Ultimately, Robinson says rocking natural hair won't hold back your career but she explains factors which could hurt you.
"Since the early 90s, natural hair has been less politicized in this strict black nationalist Angela Davis kind of sense," she said. "It's more about personal expression, so as hair becomes more about personal expression employers have significantly more relaxed."
I asked, "What hair styles, if at all, hinder a woman? Is it that it's too big, too distracting?"
"It's the bigness, I think," Robinson said. "It's absolutely how big is your hair, but even then I think we can't just think about the hair, have to think about the woman as a whole, so other barriers to upward mobility, like skin color or weight or the way one articulates herself - those are barriers to upward mobility, might intersect with hair to create somebody that's a complete distraction, a total package of distraction, if you're tall, light skinned and beautiful you might be able to wear a sort of big hair or bigger hair than someone who was dark skinned or heavier."
Robinson recommends you take cues from other women in your field. But what about if you're in the public eye?
FOX13 News asked Unified School Board member Tomeka Hart, who chopped off her perm 11 years ago. She says she was tired of being a slave to her hair. Hart says she wouldn't swim for fear of messing up her do, but says the chemical products used to straighten her hair started to make it thin.

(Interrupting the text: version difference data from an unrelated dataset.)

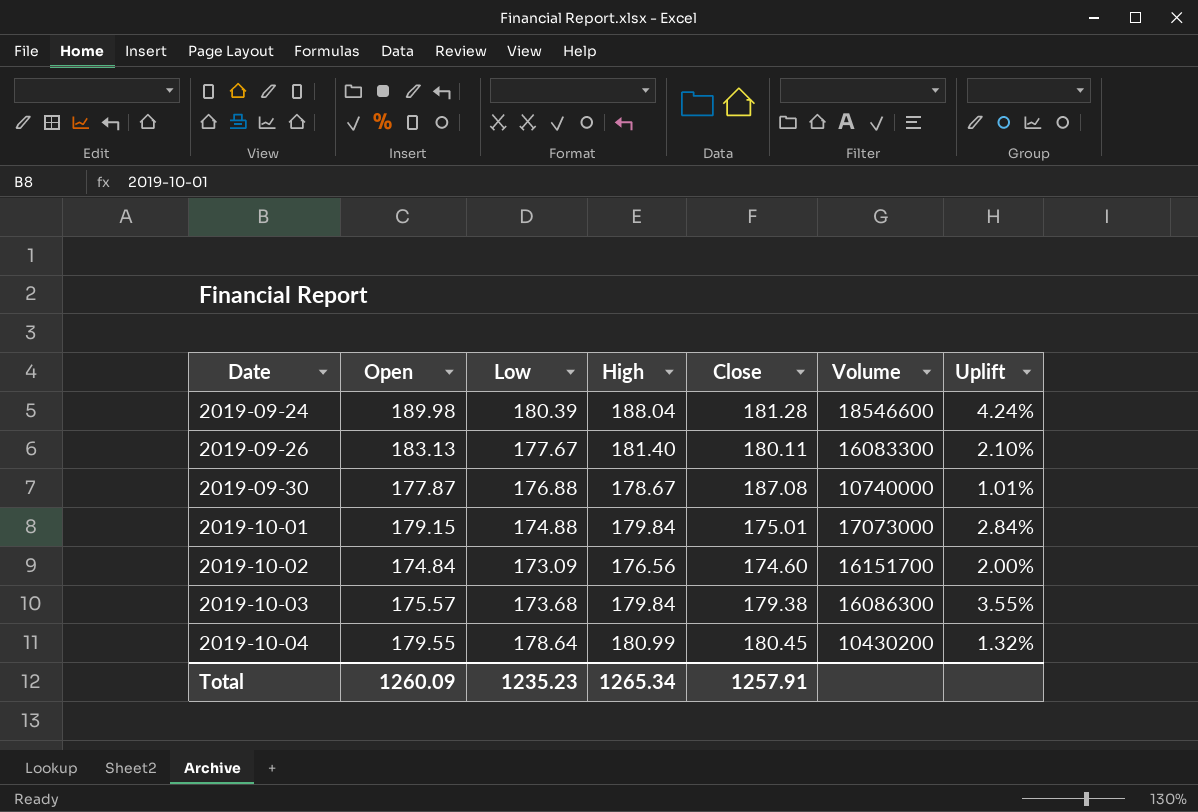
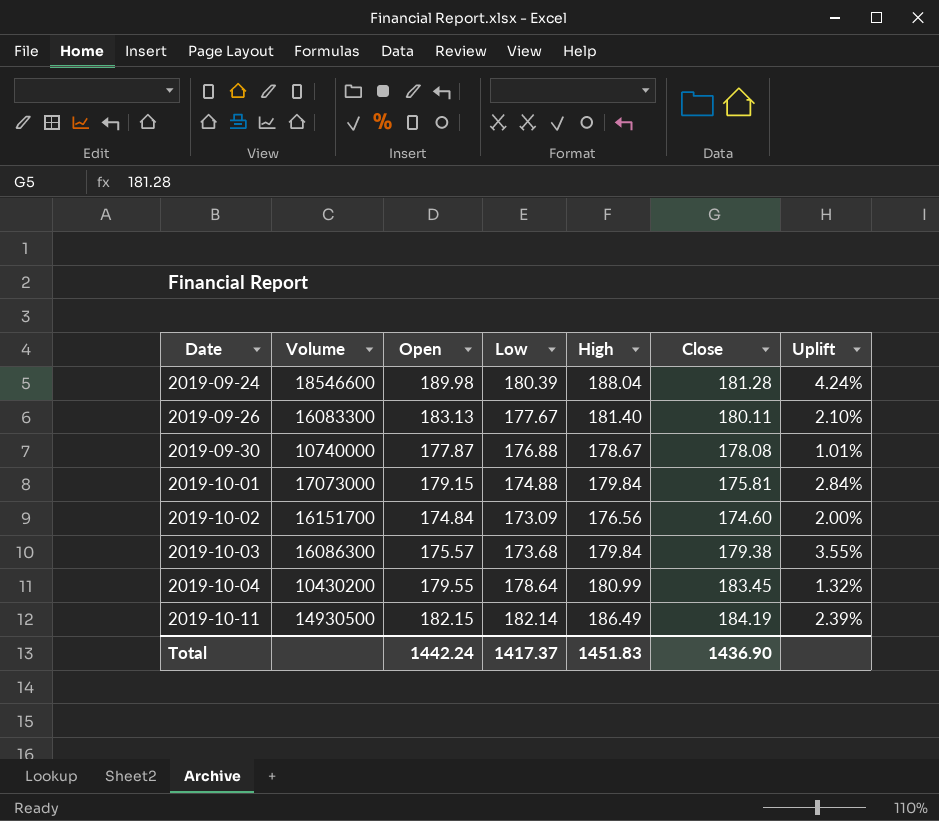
column Volume | position: 6 -> 2
2019-09-30 | Close: 187.08 -> 178.08
2019-10-01 | Close: 175.01 -> 175.81
2019-10-04 | Close: 180.45 -> 183.45
row 2019-10-11: none -> 14930500 | 182.15 | 182.14 | 186.49 | 184.19 | 2.39%
Total | Open: 1260.09 -> 1442.24
Total | Low: 1235.23 -> 1417.37
Total | High: 1265.34 -> 1451.83
Total | Close: 1257.91 -> 1436.90

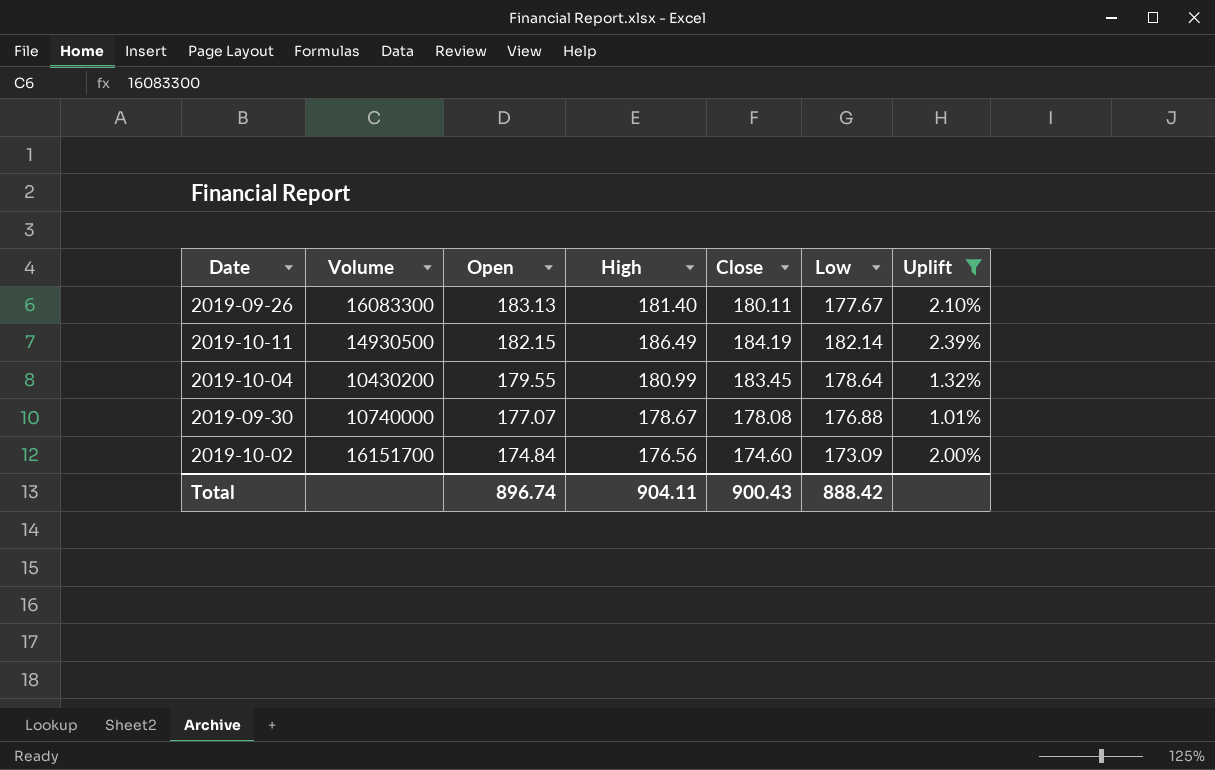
filter: none -> Uplift <= 2.39%
row order: Date ascending -> Open descending
column Low | position: 4 -> 6
2019-09-30 | Open: 177.87 -> 177.07
Total | Open: 1442.24 -> 896.74
Total | High: 1451.83 -> 904.11
Total | Close: 1436.90 -> 900.43
Total | Low: 1417.37 -> 888.42

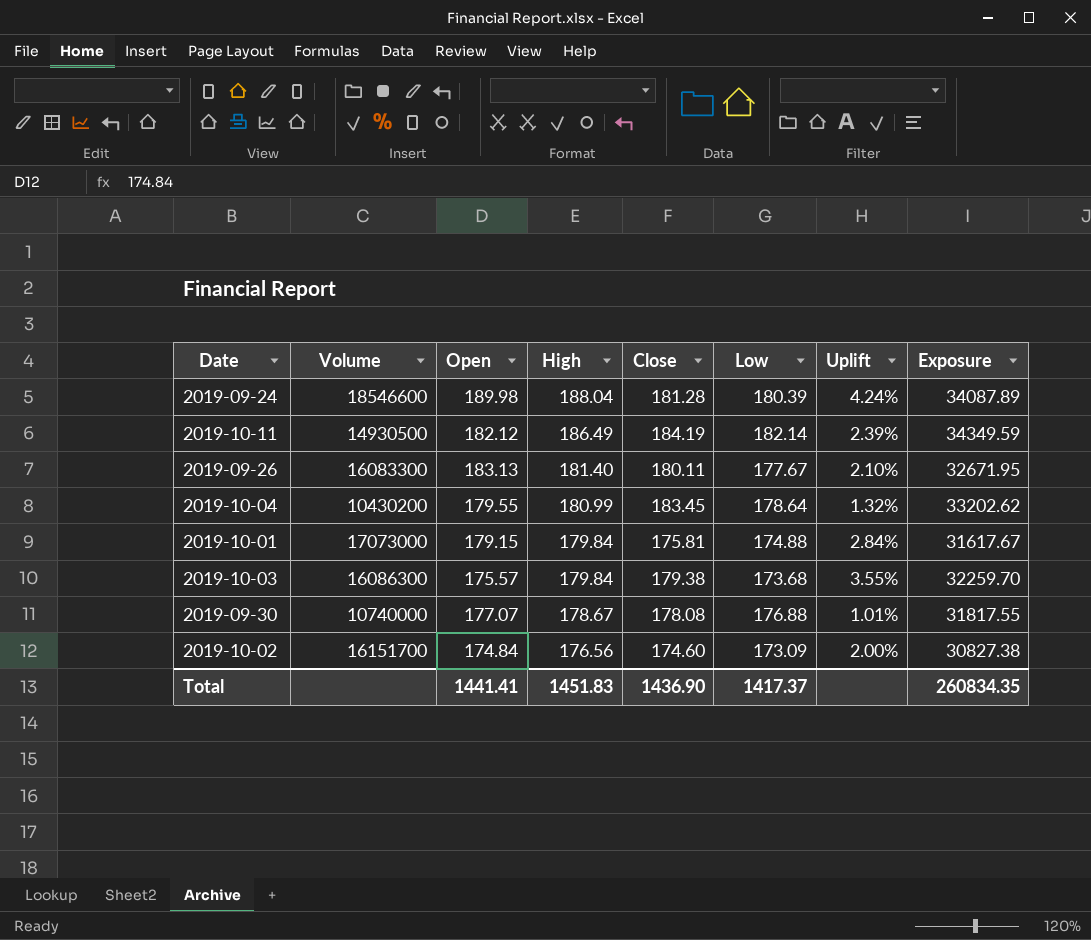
filter: Uplift <= 2.39% -> none
row order: Open descending -> High descending
column Exposure | formula: none -> [High] * [Close]
2019-10-11 | Open: 182.15 -> 182.12
Total | Open: 896.74 -> 1441.41
Total | High: 904.11 -> 1451.83
Total | Close: 900.43 -> 1436.90
Total | Low: 888.42 -> 1417.37

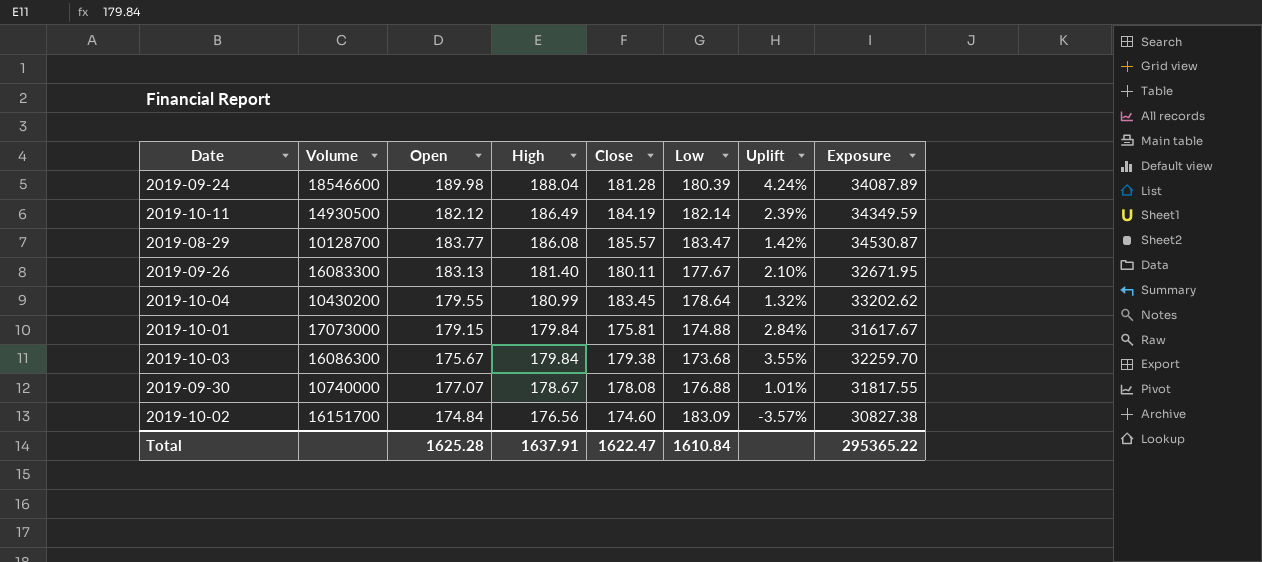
row 2019-08-29: none -> 10128700 | 183.77 | 186.08 | 185.57 | 183.47 | 1.42% | 34530.87
2019-10-03 | Open: 175.57 -> 175.67
2019-10-02 | Low: 173.09 -> 183.09
2019-10-02 | Uplift: 2.00% -> -3.57%
Total | Open: 1441.41 -> 1625.28
Total | High: 1451.83 -> 1637.91
Total | Close: 1436.90 -> 1622.47
Total | Low: 1417.37 -> 1610.84
Total | Exposure: 260834.35 -> 295365.22

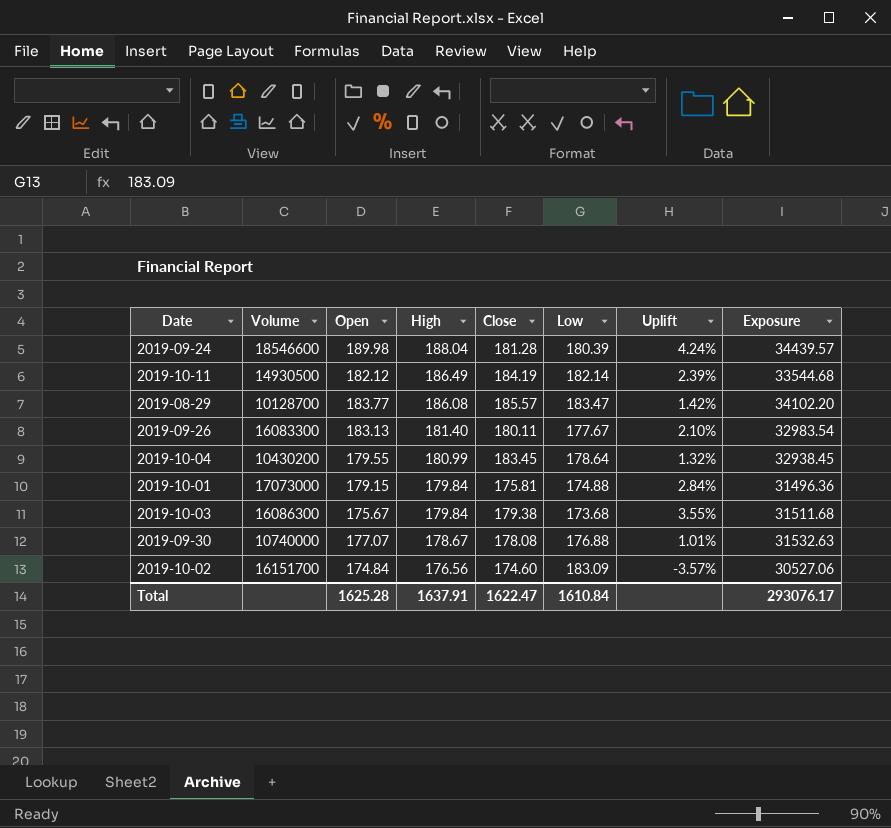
column Exposure | formula: [High] * [Close] -> [Open] * [Close]
Total | Exposure: 295365.22 -> 293076.17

Now, Hart's natural style receives many compliments. The attorney says her personal choice didn't affect her ability to land a job out of college but, when she ran for Congress, Hart says her low cut hairstyle cost her votes.
"I had a long conversation with a woman who stopped me and just said if she could get me to grow my hair back," she said. "I kept pressuring her like, 'how does that personally affect you? How does my choice of hairstyle personally affect you?' She admitted she didn't know, she said she just had a problem with my hair. Apparently lost some votes because of my hair."
Despite her experience with some voters, Hart recommends those who are on the fence about natural hair, to do what they feel is best. However, she says to keep your look professional.
"I would say go for it, do it as any other style you would do, keep it clean, still got to clip your ends, still have to keep your hair clean," Hart said. "I would say go for it, just be professional with whatever style, it is the best thing I've ever done, I can't imagine not being natural at this point."
African Americans spend millions of dollars on hair care each year. Many women who switch to natural hair, admit they're saving thousands by trimming hair appointments. But the natural trend is digging into some pocketbooks, too.
There are more natural hair products emerging to create particular styles. So while many women save big bucks by switching to natural, others may be trading one expense for another.